Zum Abschied gab Postlep den Regierenden in Bund und Ländern zwei weitere Ratschläge auf den Weg: die Abschaffung des Rundfunkgebührenbeitrags für Studierende und eine Preisobergrenze für den Öffentlichen Personennahverkehr (ÖPNV). Mit Blick auf das geplante „Deutschland-Ticket“ fordert der Verband ein Mobilitätsangebot für Studierende, das „deutlich unter den Kosten des 49-Euro-Ticket liegen muss“. Andernfalls sei der Fortbestand der bisherigen Semestertickets „ernstlich gefährdet“.
Uni Bochum spart Personal
Früher oder später könnte das auch für den Arbeitsplatz von Hochschulbeschäftigten gelten – vielleicht sogar solche in Forschung und Lehre. Den Anfang dazu hat jedenfalls die Ruhr-Universität Bochum in Nordrhein-Westfalen gemacht: Die verhängte kurzerhand einen sechsmonatigen Einstellungsstopp, um ihre Heizungsrechnung begleichen zu können.

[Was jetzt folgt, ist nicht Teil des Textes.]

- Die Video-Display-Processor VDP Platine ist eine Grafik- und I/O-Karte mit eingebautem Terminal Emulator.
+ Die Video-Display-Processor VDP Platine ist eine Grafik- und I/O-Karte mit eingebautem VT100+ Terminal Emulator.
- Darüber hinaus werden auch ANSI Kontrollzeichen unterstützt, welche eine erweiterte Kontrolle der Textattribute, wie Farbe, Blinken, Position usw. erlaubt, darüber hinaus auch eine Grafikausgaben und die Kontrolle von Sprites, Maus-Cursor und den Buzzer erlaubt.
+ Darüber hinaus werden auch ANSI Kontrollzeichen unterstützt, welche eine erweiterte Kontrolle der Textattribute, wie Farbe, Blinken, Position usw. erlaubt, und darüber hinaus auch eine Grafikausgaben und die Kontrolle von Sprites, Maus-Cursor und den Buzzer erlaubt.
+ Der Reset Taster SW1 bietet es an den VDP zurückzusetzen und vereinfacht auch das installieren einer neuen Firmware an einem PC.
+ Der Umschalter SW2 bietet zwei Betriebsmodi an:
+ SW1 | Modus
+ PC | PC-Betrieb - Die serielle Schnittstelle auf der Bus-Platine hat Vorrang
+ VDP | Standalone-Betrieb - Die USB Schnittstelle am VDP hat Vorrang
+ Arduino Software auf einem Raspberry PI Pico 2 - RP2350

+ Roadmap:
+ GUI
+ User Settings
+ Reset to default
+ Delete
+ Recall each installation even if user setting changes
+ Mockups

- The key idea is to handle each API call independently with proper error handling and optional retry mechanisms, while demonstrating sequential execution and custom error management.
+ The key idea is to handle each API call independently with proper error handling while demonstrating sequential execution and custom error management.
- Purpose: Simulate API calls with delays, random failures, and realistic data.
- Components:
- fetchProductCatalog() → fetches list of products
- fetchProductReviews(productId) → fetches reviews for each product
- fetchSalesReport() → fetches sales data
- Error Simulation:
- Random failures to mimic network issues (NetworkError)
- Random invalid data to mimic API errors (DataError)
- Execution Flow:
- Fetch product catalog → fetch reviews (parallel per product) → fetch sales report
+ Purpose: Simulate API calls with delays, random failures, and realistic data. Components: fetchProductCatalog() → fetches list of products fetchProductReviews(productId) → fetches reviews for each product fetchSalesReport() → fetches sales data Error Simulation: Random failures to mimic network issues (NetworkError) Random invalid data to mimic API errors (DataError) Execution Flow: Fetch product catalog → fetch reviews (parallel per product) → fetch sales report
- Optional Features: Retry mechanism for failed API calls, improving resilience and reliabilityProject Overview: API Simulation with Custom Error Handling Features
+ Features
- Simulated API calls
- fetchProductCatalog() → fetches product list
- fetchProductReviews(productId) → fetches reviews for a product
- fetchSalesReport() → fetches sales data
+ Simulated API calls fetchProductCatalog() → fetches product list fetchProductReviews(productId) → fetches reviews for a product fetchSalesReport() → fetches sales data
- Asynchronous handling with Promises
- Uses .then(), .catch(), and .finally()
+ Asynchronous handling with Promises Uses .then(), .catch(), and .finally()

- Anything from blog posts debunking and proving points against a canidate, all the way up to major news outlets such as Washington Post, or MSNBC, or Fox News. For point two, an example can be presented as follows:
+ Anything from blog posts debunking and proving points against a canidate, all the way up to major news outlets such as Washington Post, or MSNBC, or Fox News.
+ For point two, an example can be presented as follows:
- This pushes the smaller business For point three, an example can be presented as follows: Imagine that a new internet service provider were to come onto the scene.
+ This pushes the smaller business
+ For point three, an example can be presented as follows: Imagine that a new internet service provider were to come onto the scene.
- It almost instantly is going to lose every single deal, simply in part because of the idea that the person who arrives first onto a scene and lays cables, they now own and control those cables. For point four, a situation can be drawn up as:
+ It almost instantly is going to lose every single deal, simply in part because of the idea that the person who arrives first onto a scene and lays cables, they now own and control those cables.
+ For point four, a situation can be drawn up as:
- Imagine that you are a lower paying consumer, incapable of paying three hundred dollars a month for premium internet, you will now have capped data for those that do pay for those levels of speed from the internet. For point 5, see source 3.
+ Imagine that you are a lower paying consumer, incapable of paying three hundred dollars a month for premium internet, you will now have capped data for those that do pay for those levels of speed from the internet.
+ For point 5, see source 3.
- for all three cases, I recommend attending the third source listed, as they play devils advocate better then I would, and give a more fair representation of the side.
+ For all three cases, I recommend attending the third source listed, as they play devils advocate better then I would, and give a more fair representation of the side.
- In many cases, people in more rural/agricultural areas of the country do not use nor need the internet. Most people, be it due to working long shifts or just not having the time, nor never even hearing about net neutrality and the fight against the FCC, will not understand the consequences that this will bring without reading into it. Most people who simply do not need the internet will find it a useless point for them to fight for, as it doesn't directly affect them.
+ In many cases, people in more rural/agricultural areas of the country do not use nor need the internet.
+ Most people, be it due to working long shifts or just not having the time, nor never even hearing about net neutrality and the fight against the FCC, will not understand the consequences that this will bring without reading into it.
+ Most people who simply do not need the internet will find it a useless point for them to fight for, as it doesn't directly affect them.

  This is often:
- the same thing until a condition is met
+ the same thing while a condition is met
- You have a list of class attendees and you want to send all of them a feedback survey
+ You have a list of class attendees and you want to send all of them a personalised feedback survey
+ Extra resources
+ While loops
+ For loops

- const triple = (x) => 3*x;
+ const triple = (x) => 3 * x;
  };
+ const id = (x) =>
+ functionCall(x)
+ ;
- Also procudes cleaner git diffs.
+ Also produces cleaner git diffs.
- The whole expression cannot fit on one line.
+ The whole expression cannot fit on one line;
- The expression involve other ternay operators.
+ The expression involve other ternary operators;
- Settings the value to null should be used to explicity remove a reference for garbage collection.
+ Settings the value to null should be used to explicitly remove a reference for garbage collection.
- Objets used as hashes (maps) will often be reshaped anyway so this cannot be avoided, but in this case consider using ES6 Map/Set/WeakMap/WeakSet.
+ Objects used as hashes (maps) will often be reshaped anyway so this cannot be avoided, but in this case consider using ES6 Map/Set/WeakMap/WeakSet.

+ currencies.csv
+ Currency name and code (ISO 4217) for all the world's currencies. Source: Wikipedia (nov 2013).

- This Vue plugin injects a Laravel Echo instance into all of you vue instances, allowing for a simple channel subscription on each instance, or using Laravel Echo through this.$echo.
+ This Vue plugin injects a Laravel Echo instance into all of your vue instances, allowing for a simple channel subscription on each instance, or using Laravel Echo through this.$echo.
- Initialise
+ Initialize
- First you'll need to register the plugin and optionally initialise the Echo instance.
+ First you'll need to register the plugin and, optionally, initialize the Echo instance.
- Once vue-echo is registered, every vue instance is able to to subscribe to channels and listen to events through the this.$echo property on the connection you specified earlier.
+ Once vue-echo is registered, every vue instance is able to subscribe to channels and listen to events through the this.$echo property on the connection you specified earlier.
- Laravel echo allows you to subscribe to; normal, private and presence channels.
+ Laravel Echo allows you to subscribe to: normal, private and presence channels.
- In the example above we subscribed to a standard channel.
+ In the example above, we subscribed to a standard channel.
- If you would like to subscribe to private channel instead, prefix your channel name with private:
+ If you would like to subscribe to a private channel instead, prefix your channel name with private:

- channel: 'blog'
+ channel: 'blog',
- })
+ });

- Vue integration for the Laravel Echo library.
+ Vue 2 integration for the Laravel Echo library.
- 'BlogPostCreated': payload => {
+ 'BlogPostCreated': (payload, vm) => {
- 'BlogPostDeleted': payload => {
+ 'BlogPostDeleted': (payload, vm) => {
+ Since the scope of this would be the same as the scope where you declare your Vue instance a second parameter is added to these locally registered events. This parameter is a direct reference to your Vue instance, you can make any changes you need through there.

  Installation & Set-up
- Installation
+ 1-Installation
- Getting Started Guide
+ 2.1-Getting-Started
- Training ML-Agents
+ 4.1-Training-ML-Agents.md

Der Fall „darf nicht Schule machen“, warnte am Donnerstag die Gewerkschaft Erziehung und Wissenschaft (GEW). Die Politik müsse einen „Rettungsschirm über den Hochschulen“ aufspannen, mit einem Sonderprogramm, sie „über Dezemberhilfe hinaus bei den steigenden Gas- und Strompreisen entlastet“.